Он спросил, как ее зовут.
– Гана, – сказала она и, произнося свое имя, посмотрела ему прямо в лицо сверлящим взглядом – большая дерзость для рабыни. Вероятнее всего, ей захотелось рассмотреть его инопланетянские глаза, после того как его тело, пусть и непривычного цвета, оказалось самым обыкновенным – и косточки в ступне, и все прочее.
– Спасибо, Гана. Благодарю тебя и за твое умение, и за твою доброту.
Она чуть присела, но не склонилась в поклоне и вышла из комнаты. Она сама хромала, но спину держала прямо. «Все бабушки – бунтовщицы», – сказал ему кто-то давным-давно, еще до Восстания.
На следующий день он смог встать и доковылял до кресла без ручки. Некоторое время он сидел и смотрел в окно.
Комната была на втором этаже и выходила окнами на сады Ярамеры – расположенные террасами цветники, аллеи, лужайки и цепь декоративных прудов, каскадами спускающихся к реке, – хитросплетенный узор изгибов и плоскостей, растений и дорожек, земли и тихих вод, обрамленный широким живым изгибом реки. Все части садов слагались в единое целое, незаметно устремленное к гигантскому дереву на речном берегу. Оно, несомненно, уже было могучим четыреста лет назад, когда создавались сады. Оно уходило в небо довольно далеко от обрыва, но ветви простирались далеко над водой, а в его тени уместилась бы целая деревня.
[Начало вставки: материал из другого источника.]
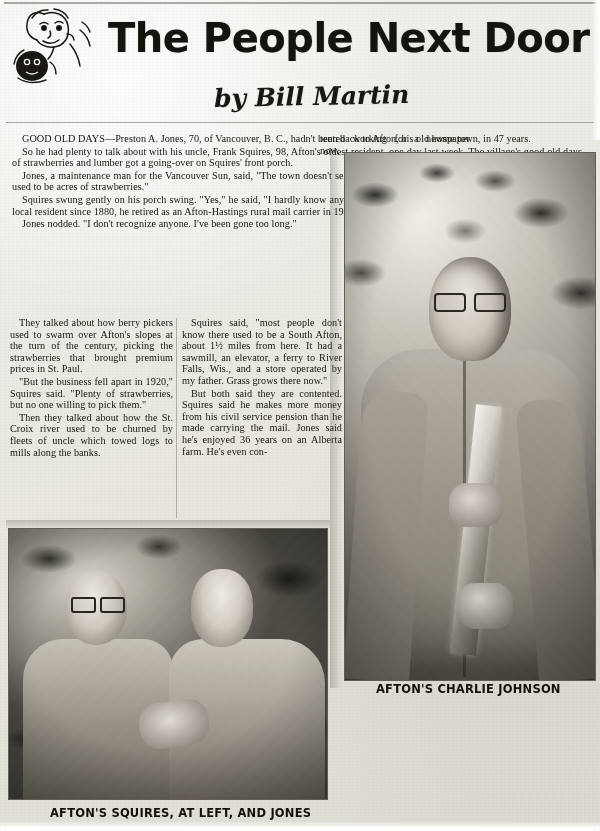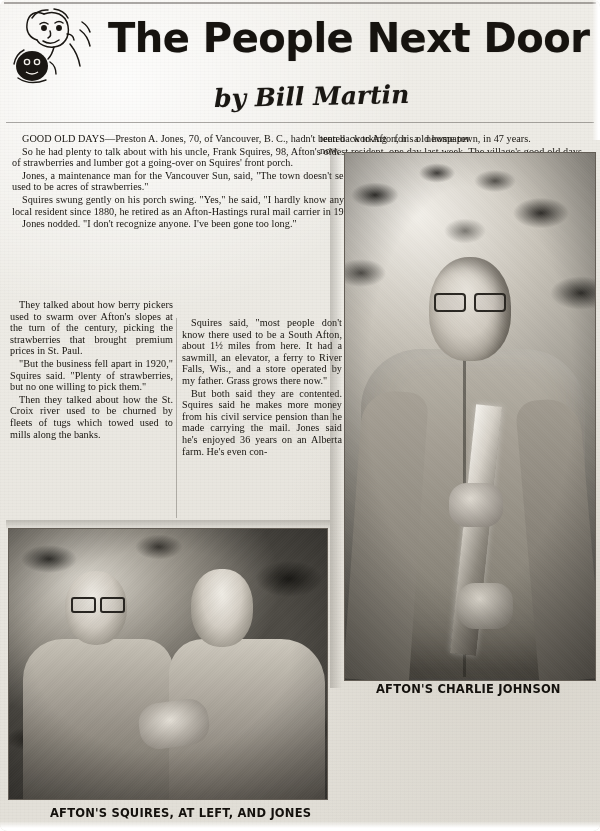--- a/index.html
+++ b/index.html
@@ -111,7 +111,7 @@
 
   #col-left {
     left: 10px;
-    top: 299px;
+    top: 317px;
     width: 163px;
   }
   #col-mid {

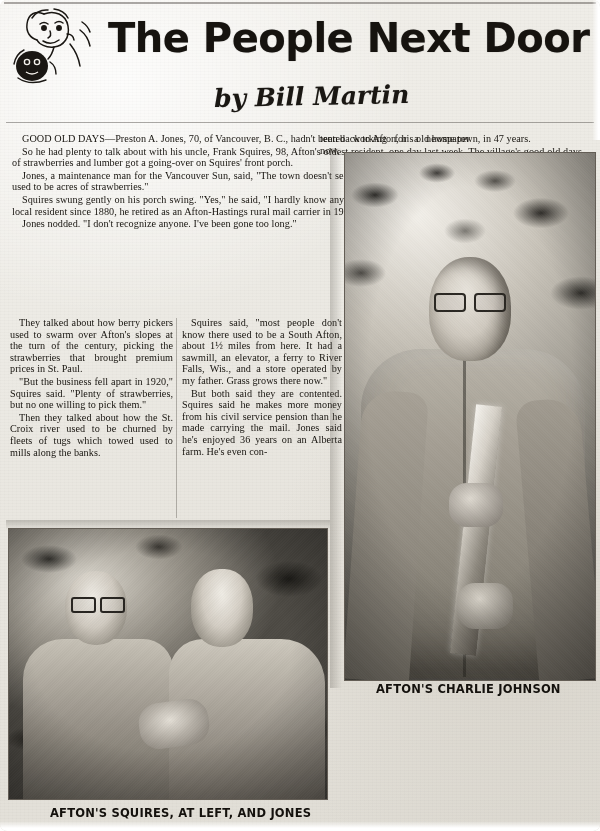--- a/index.html
+++ b/index.html
@@ -441,7 +441,7 @@
   <div id="col-left" class="col">
     <p>They talked about how berry pickers used to swarm over Afton's slopes at the turn of the century, picking the strawberries that brought premium prices in St. Paul.</p>
     <p>"But the business fell apart in 1920," Squires said.  "Plenty of strawberries, but no one willing to pick them."</p>
-    <p>Then they talked about how the St. Croix river used to be churned by fleets of tugs which towed used to mills along the banks.</p>
+    <p>Then they talked about how the St. Croix river used to be churned by fleets of uncle which towed logs to mills along the banks.</p>
   </div>
 
   <div id="col-mid" class="col">

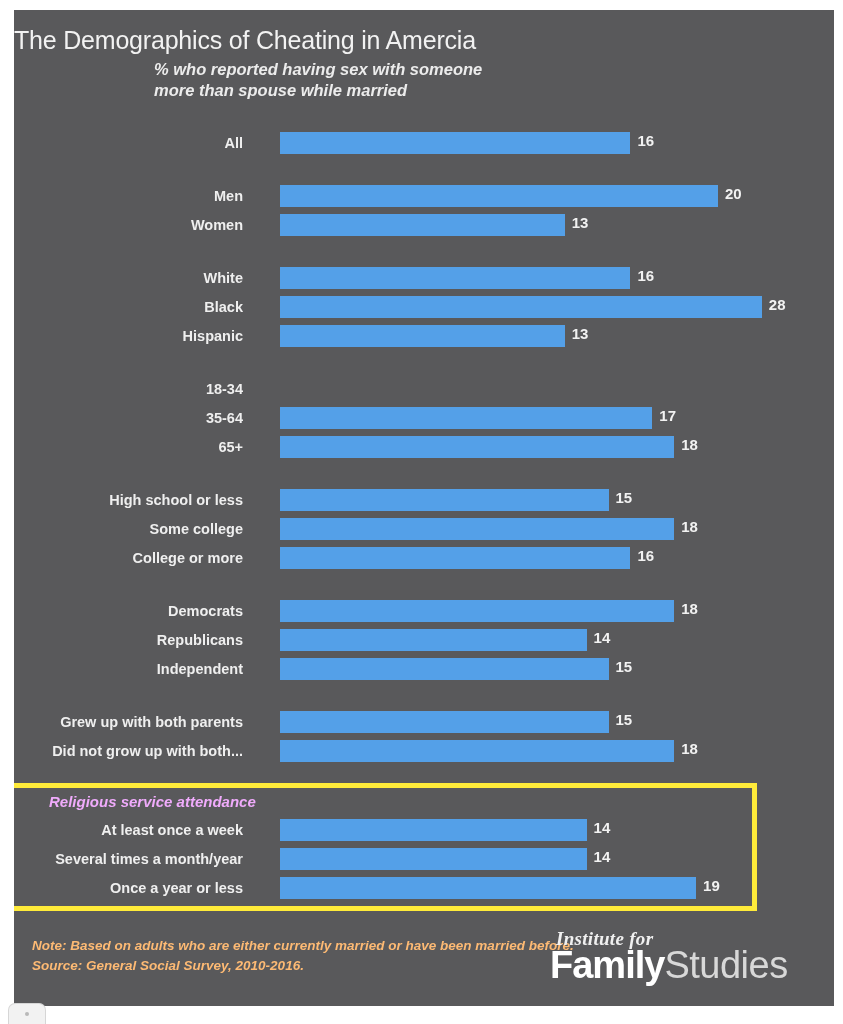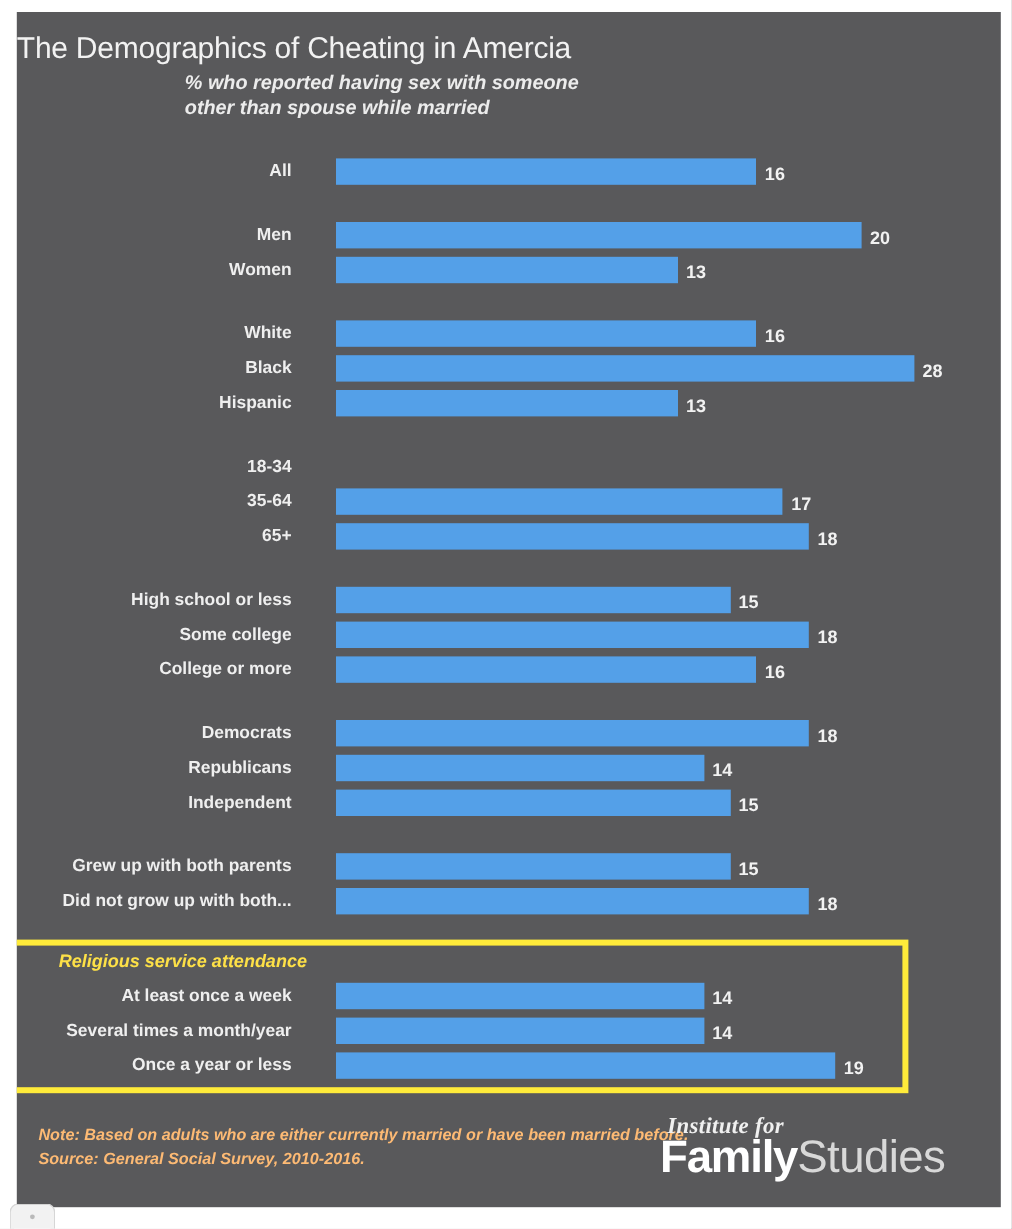--- a/index.html
+++ b/index.html
@@ -206,7 +206,7 @@
     <h1 id="chart-title">The Demographics of Cheating in Amercia</h1>
     <div id="chart-subtitle">
       <div>% who reported having sex with someone</div>
-      <div>other than spouse while married</div>
+      <div>more than spouse while married</div>
     </div>
   </div>
 

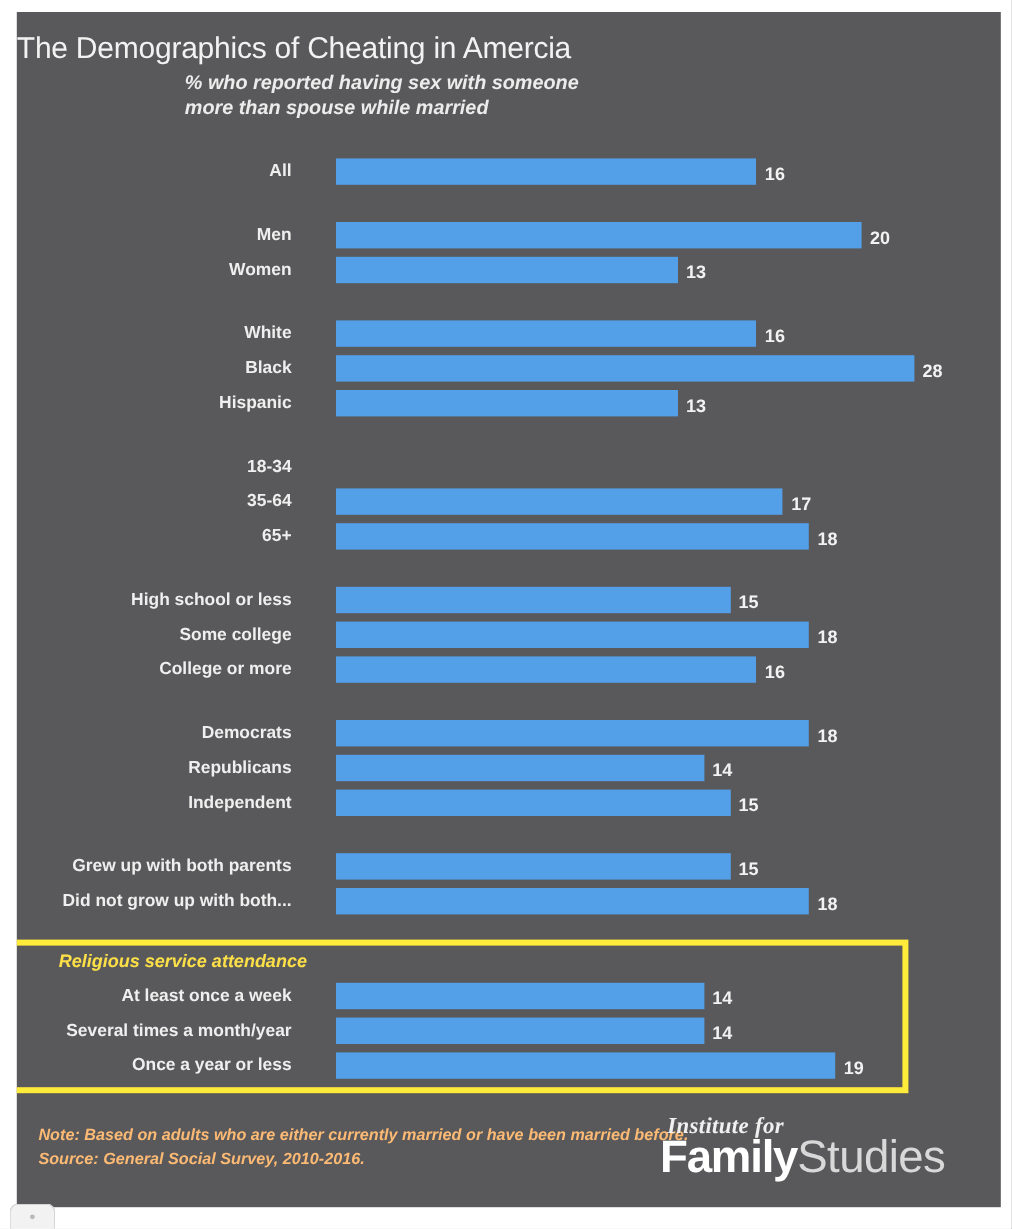--- a/index.html
+++ b/index.html
@@ -93,7 +93,7 @@
   }
   .bar-wrap {
     display: flex;
-    align-items: flex-end;
+    align-items: flex-start;
     flex: 1 1 auto;
     min-width: 0;
   }

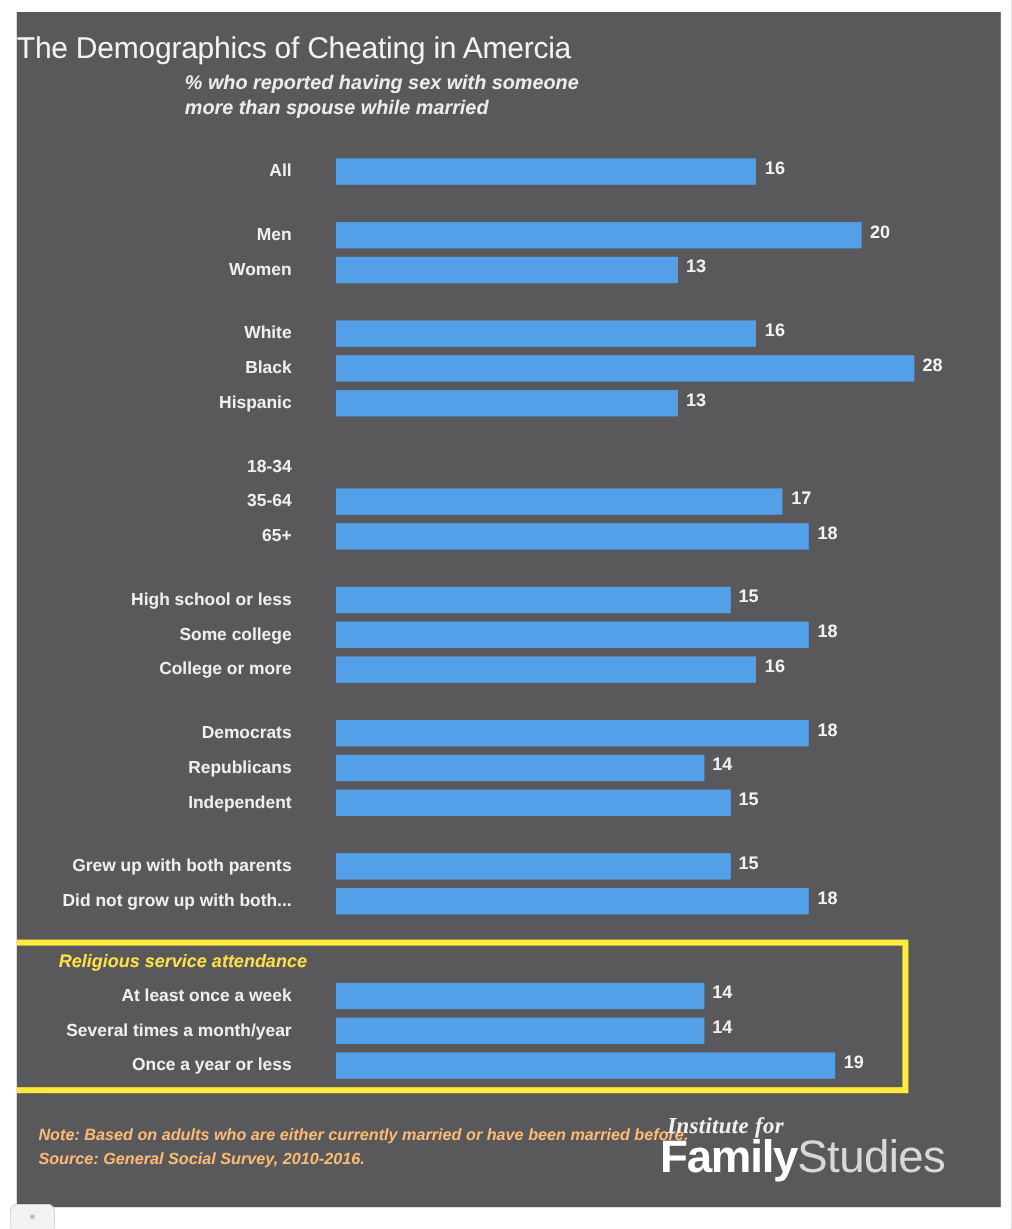--- a/index.html
+++ b/index.html
@@ -64,7 +64,7 @@
   .group-gap { height: 24px; }
 
   .group-heading {
-    color: #fde047;
+    color: #f0abfc;
     font-size: 15px;
     font-style: italic;
     font-weight: 700;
Трава на газонах пожухла и обрела оттенок светлого золота. Река и пруды отливали туманной голубизной летнего неба. Цветники были неухожены, кусты не подстригались, но еще не заросли бурьяном. Сады Ярамеры были невыразимо прекрасны в своей пустынности. Пустынность, одичание, забвение – все эти романтичные слова шли им. Но, кроме того, они были зримыми и величественными и полными покоя. Их создал рабский труд. Их красота и покой были порождены жестокостью, бесправием, страданиями. Эсдан был с Хайна и принадлежал к очень древней расе – расе, которая тысячи раз создавала и уничтожала свои Ярамеры. Его сознание воспринимало красоту и неизбывную горечь этого места с убеждением, что существование первой не может оправдывать вторую и что уничтожение первой не уничтожит вторую. Он ощущал и ту и другую. Только ощущал.